Vingt-deux v’la les boers
Par Louis-Jean Calvet
J’ai un jour entendu un chauffeur de taxi parisien grommeler : « Ah, encore les boères ! ». Les boères? Je lui ai demandé le sens de ce mot, et comment il l’écrivait. Deux questions, deux réponses : il l’écrivait « B.A.U.E.R.S. » et le mot désignait la police des taxis. Mais il était incapable de me dire d’où venait le terme. N’écoutant que mon courage j’ai donc poursuivi mon enquête, interrogé d’autres chauffeurs, envoyé spécial du Français dans le monde dans la faune des transports parisien en quelques sortes. Et j’ai d’abord découvert que tous les chauffeurs n’étaient pas d’accord sur l’orthographe du mot, mais que la plus commune était pour eux boers. Mais cela ne m’avançait pas beaucoup, les boers (avec une autre prononciation, quelque chose comme bour) étant pour moi les blancs néerlandophones s’étant installés en Afrique du Sud. Et c’est là pourtant que se trouvait une partie de la solution, non pas dans le mot hollandais (qui signifie « paysan ») mais dans sa prononciation.

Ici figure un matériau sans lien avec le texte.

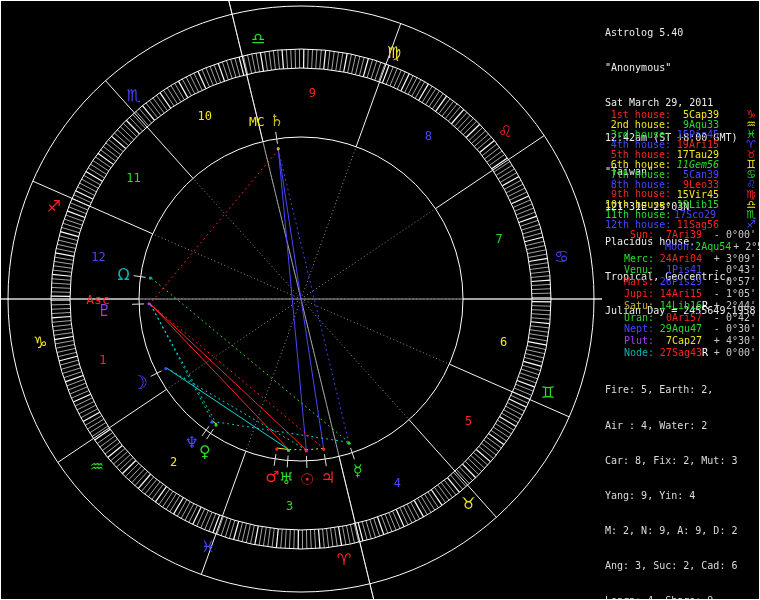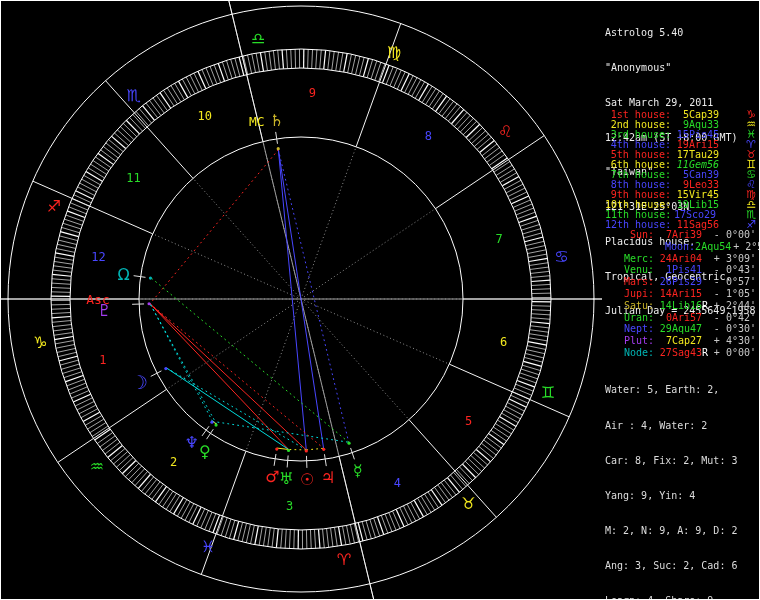--- a/index.html
+++ b/index.html
@@ -522,7 +522,7 @@
         <div class="hrow"><span class="hlbl" style="color: rgb(242, 232, 30);">6th house:</span><span class="hval" style="color: rgb(40, 220, 40); font-style: italic;">11Gem56</span><span class="icon" style="color: rgb(242, 232, 30);">♊</span></div>
         <div class="hrow"><span class="hlbl" style="color: rgb(40, 220, 40);">7th house:</span><span class="hval" style="color: rgb(72, 70, 255);">5Can39</span><span class="icon" style="color: rgb(40, 220, 40);">♋</span></div>
         <div class="hrow"><span class="hlbl" style="color: rgb(72, 70, 255);">8th house:</span><span class="hval" style="color: rgb(251, 36, 32);">9Leo33</span><span class="icon" style="color: rgb(72, 70, 255);">♌</span></div>
-        <div class="hrow"><span class="hlbl" style="color: rgb(251, 36, 32);">9th house:</span><span class="hval" style="color: rgb(242, 232, 30);">15Vir45</span><span class="icon" style="color: rgb(251, 36, 32);">♍</span></div>
+        <div class="hrow"><span class="hlbl" style="color: rgb(251, 36, 32); font-family: Liberation Mono, monospace;">9th house:</span><span class="hval" style="color: rgb(242, 232, 30);">15Vir45</span><span class="icon" style="color: rgb(251, 36, 32);">♍</span></div>
         <div class="hrow"><span class="hlbl" style="color: rgb(242, 232, 30); text-align: right;">10th house:</span><span class="hval" style="color: rgb(40, 220, 40);">19Lib15</span><span class="icon" style="color: rgb(242, 232, 30);">♎</span></div>
         <div class="hrow"><span class="hlbl" style="color: rgb(40, 220, 40);">11th house:</span><span class="hval" style="color: rgb(72, 70, 255); text-align: center;">17Sco29</span><span class="icon" style="color: rgb(40, 220, 40);">♏</span></div>
         <div class="hrow"><span class="hlbl" style="color: rgb(72, 70, 255);">12th house:</span><span class="hval" style="color: rgb(251, 36, 32);">11Sag56</span><span class="icon" style="color: rgb(72, 70, 255);">♐</span></div>

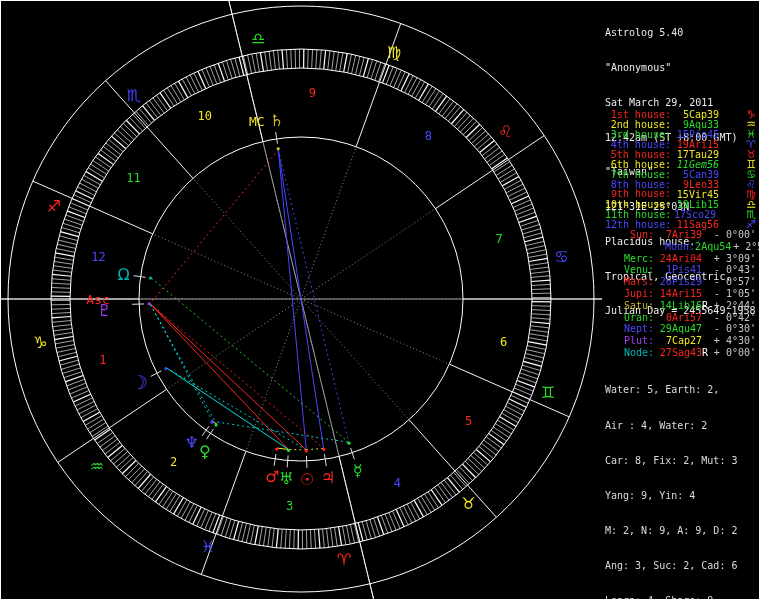--- a/index.html
+++ b/index.html
@@ -542,7 +542,7 @@
       </div>
 
     <div class="stats">
-      <div>Water: 5, Earth: 2,</div>
+      <div>Fire: 5, Earth: 2,</div>
       <div>Air : 4, Water: 2</div>
       <div>Car: 8, Fix: 2, Mut: 3</div>
       <div>Yang: 9, Yin: 4</div>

Il y avait en effet en argot, au début du XXe siècle, un mot désignant les policiers, bourres, apocope de bourrique, ce qui montre au passage en quelle estime étaient tenus les honorables membres des forces de l’ordre… Première étape donc du mystère. La seconde étape prend racine dans la révolution russe. En 1917, des russes blancs, en général nobles, fuyant le communisme se sont en effet installés à Paris. Certains devinrent professeurs de piano ou de danse, mais la majorité adoptèrent le métier de cocher et, apprenant le français populaire sur le tas ils acquirent le mot bourre, « policier » donc, mais le prononcèrent à leur façon, avec leur accent, « boère ». Ma question concernant l’orthographe n’avait donc pas beaucoup de sens, ou du moins elle montre qu’entre l’oral et l’écrit il y a une barre à franchir, comme aurait dit Lacan : bauer ou boer, qu’importe en effet, puisque c’est le signifiant phonique qui compte ici… Mais cet épisode m’a appris deux choses : qu’il existe une police des taxis, d’une part, et d’autre part qu’il y a un jargon des chauffeurs de taxi.
Car en poursuivant mes investigations j’ai découvert un certain nombre d’expressions dont je vous donne quelques exemples. Les bicyclettes par exemple désignent les policiers en moto. Un radar, chargé de contrôler la vitesse, est une boîte à chômage, ou un tiroir caisse… Passer à la côtelette veut dire être convoqué à la préfecture de police, en général pour un retrait temporaire du permis de conduire (à cause, bien sûr de la boîte à chômage). Dans les embouteillages, lorsque la circulation est bloquée, on parle de parking : « J’étais sur les Champs Elysées, un parking ! ». Mais le mot que je préfère, dans cette récolte, est maquereau, pour désigner le patron de la société de taxi, ce qui témoigne bien des rapports cordiaux entre employeur et employés…
De façon plus générale, cette petite enquête nous rappelle que tout sous-groupe, toute micro société, a tendance à produire ses formes linguistiques spécifiques. Et je vais donc dorénavant poursuivre mon enquête sur un autre milieu, celui de l’équipe de rédaction du Français dans le monde. Je n’ose imaginer ce que je vais y trouver.